А вот здесь, нет, чуть подальше... да, вон на том месте мы развели под вечер костер и варили уху из первого улова (опять вспомнил нашу прошлогоднюю поездку). Один сазан, самый большой, когда я его очистил от чешуек-гривенников и стал мыть, вдруг вырвался у меня из рук и, вильнув хвостом, ушел в омут, сверкнув черной, смоляной спиной...

Чтобы не мешать грачу, я повернул назад и побрел к видневшемуся справа озерцу. В этом озере, покрытом позеленевшим ледком, всегда водились головастики.

Еще мальцом, когда мне было не больше семи, нас с Колькой — закадычным приятелем — привез как-то на остров бакенщик Тихоныч, Колькин отец.

Было жарко. Тихоныч ушел куда-то по своим делам, строго-настрого наказав никуда не отходить от этого озерца — мелкого, тинистого; а нам так хотелось купаться! И вот Колька первый решился войти в озеро, хотя тоже, как и я, боялся головастиков.

Крупные, жирные, с коричневатыми спинками и белыми брюшками, они выныривали из воды и жадно хватали тупыми рыльцами разных зазевавшихся букашек.

Колька храбро вошел в воду по самую грудь и окунулся с головой. А потом опрометью выскочил на берег, весь обвешанный ядовито-зелеными махорками тины. Выскочил и заплясал, приговаривая:

— Эх ты, труса, эх ты, труса! Труса, труса, перетруса!
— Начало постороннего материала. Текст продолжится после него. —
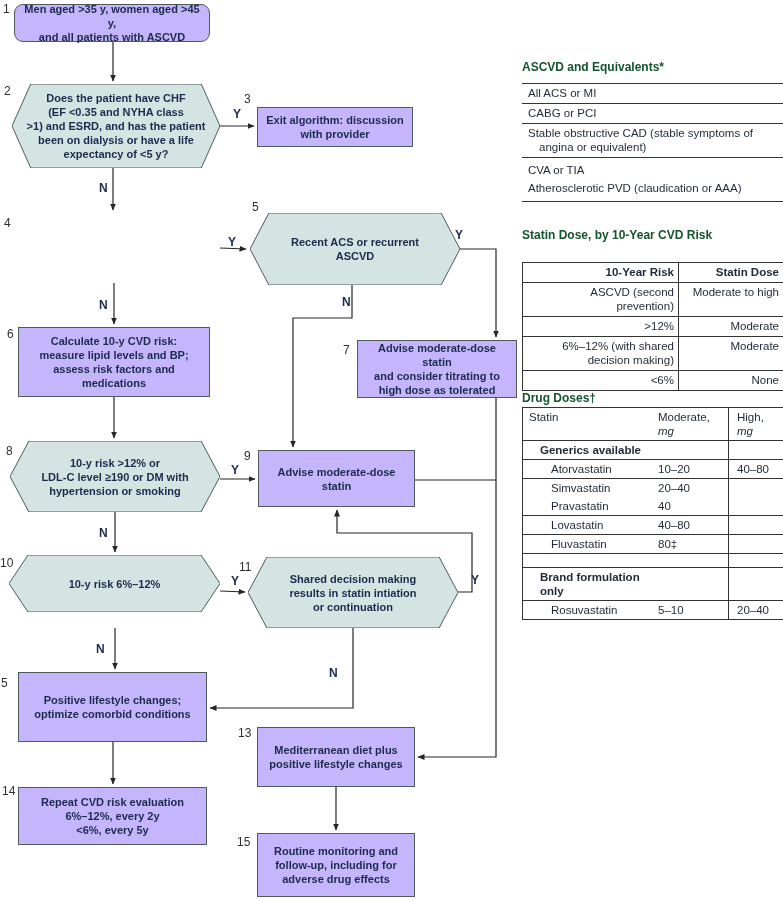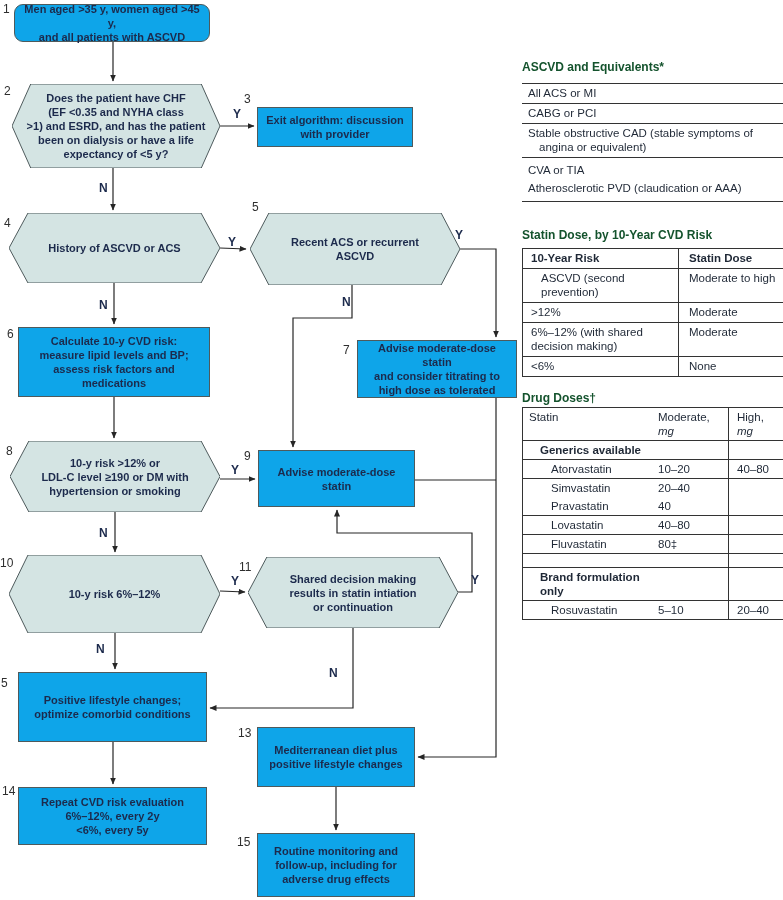--- a/index.html
+++ b/index.html
@@ -1,37 +1,37 @@
 <!DOCTYPE html>
 <html><head>
 <meta charset="utf-8">
 <title>Flowchart</title>
 <style>
   html,body{margin:0;padding:0;background:#fff;}
   .canvas{position:relative;width:783px;height:900px;background:#fff;
           font-family:"Liberation Sans",sans-serif;overflow:hidden;}
   .wires{position:absolute;left:0;top:0;z-index:1;}
   .node{position:absolute;z-index:2;display:flex;align-items:center;justify-content:center;text-align:center;}
-  .rectnode{background:#0ea5e9;border:1px solid #4e5a5c;box-sizing:border-box;}
+  .rectnode{background:#c4b5fd;border:1px solid #4e5a5c;box-sizing:border-box;}
   .round{border-radius:9px;}
   .hexsvg{position:absolute;left:0;top:0;width:100%;height:100%;}
   .hexsvg polygon{fill:#d4e4e3;stroke:#4e5a5c;stroke-width:1;}
   .ntext{position:relative;z-index:1;white-space:pre-line;font-weight:bold;font-size:11px;
          line-height:14px;color:#1c2a4c;padding:0 4px;}
   .num{position:absolute;z-index:3;font-size:12px;color:#2e2e2e;}
   .elabel{position:absolute;z-index:3;font-size:12px;font-weight:bold;color:#1c2a4c;}
   .tbl{position:absolute;z-index:2;font-size:11.5px;color:#1f2836;}
   .ttitle{font-weight:bold;font-size:12px;color:#14532d;}
   
   .t1body{border-top:1px solid #333;margin-top:9px;}
   .t1row{border-bottom:1px solid #333;padding:2px 2px 3px 6px;line-height:14px;white-space:pre-line;}
   .t1row.hang{padding-left:17px;text-indent:-11px;}
   .t1row.wide{line-height:18px;padding-top:3px;padding-bottom:4px;}
   
-  .t2grid{margin-top:6px;border:1px solid #333;border-right:none;}
+  .t2grid{margin-top:20px;border:1px solid #333;border-right:none;text-align:right;}
   .t2r{display:flex;}
   .t2r + .t2r{border-top:1px solid #333;}
   .t2c1{width:156px;box-sizing:border-box;border-right:1px solid #333;padding:2px 4px 3px 8px;
         line-height:14px;white-space:pre-line;}
   .t2c2{flex:1;padding:2px 4px 3px 10px;line-height:14px;}
   .t2r.th .t2c1,.t2r.th .t2c2{font-weight:bold;}
   .t2c1.ind{padding-left:18px;}
   
   .t3grid{margin-top:2px;border:1px solid #333;border-right:none;}
   .t3r{display:flex;}
@@ -92,26 +92,20 @@
 &gt;1) and ESRD, and has the patient
 been on dialysis or have a life
 expectancy of &lt;5 y?</div>
   </div>
 
   <div class="node rectnode" style="left:257px;top:107px;width:156px;height:40px">
     <div class="ntext">Exit algorithm: discussion
 with provider</div>
   </div>
 
-  <div class="node" style="left:9px;top:213px;width:211px;height:70px">
-    <svg class="hexsvg" viewBox="0 0 100 100" preserveAspectRatio="none">
-        <polygon vector-effect="non-scaling-stroke" points="0,50 9,0 91,0 100,50 91,100 9,100"></polygon>
-      </svg>
-    <div class="ntext">History of ASCVD or ACS</div>
-  </div>
 
   <div class="node" style="left:250px;top:213px;width:210px;height:72px">
     <svg class="hexsvg" viewBox="0 0 100 100" preserveAspectRatio="none">
         <polygon vector-effect="non-scaling-stroke" points="0,50 9,0 91,0 100,50 91,100 9,100"></polygon>
       </svg>
     <div class="ntext">Recent ACS or recurrent
 ASCVD</div>
   </div>
 
   <div class="node rectnode" style="left:18px;top:327px;width:192px;height:70px">
@@ -133,21 +127,21 @@
       </svg>
     <div class="ntext">10-y risk &gt;12% or
 LDL-C level ≥190 or DM with
 hypertension or smoking</div>
   </div>
 
   <div class="node rectnode" style="left:258px;top:450px;width:157px;height:57px">
     <div class="ntext">Advise moderate-dose statin</div>
   </div>
 
-  <div class="node" style="left:9px;top:555px;width:211px;height:78px">
+  <div class="node" style="left:9px;top:555px;width:211px;height:57px">
     <svg class="hexsvg" viewBox="0 0 100 100" preserveAspectRatio="none">
         <polygon vector-effect="non-scaling-stroke" points="0,50 9,0 91,0 100,50 91,100 9,100"></polygon>
       </svg>
     <div class="ntext">10-y risk 6%–12%</div>
   </div>
 
   <div class="node" style="left:248px;top:557px;width:210px;height:71px">
     <svg class="hexsvg" viewBox="0 0 100 100" preserveAspectRatio="none">
         <polygon vector-effect="non-scaling-stroke" points="0,50 9,0 91,0 100,50 91,100 9,100"></polygon>
       </svg>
Мне оставалось только одно: налететь на приятеля с кулаками (я был сильнее и мог бы в два счета расквасить ему нос). Но Колька, разгадав мое намерение, прытко отбежал в сторону и снова принялся дразнить.

Тогда, пересилив страх и отвращение к этим уродливым тварям, я вошел в воду по шейку и тоже окунулся с головой. А потом с вызовом крикнул Кольке:

— Выкусил? А? Вот и не боюсь твоих головастиков! А хочешь, возьму и утоплюсь. И нисколечко не забоюсь!

И тоже опрометью выбежал на берег. И мир между нами был восстановлен.

Хороший был друг Колька! В один год мы пошли с ним в школу, в один год вступили в пионеры. Мы и сейчас учились бы вместе, если бы.... если бы три года назад Колька не утонул в воложке. Он катался в начале декабря на коньках по тонкому, еще прогибавшемуся под ним ледку. Катался, катался, да и ухнул под лед. А вблизи никого не было.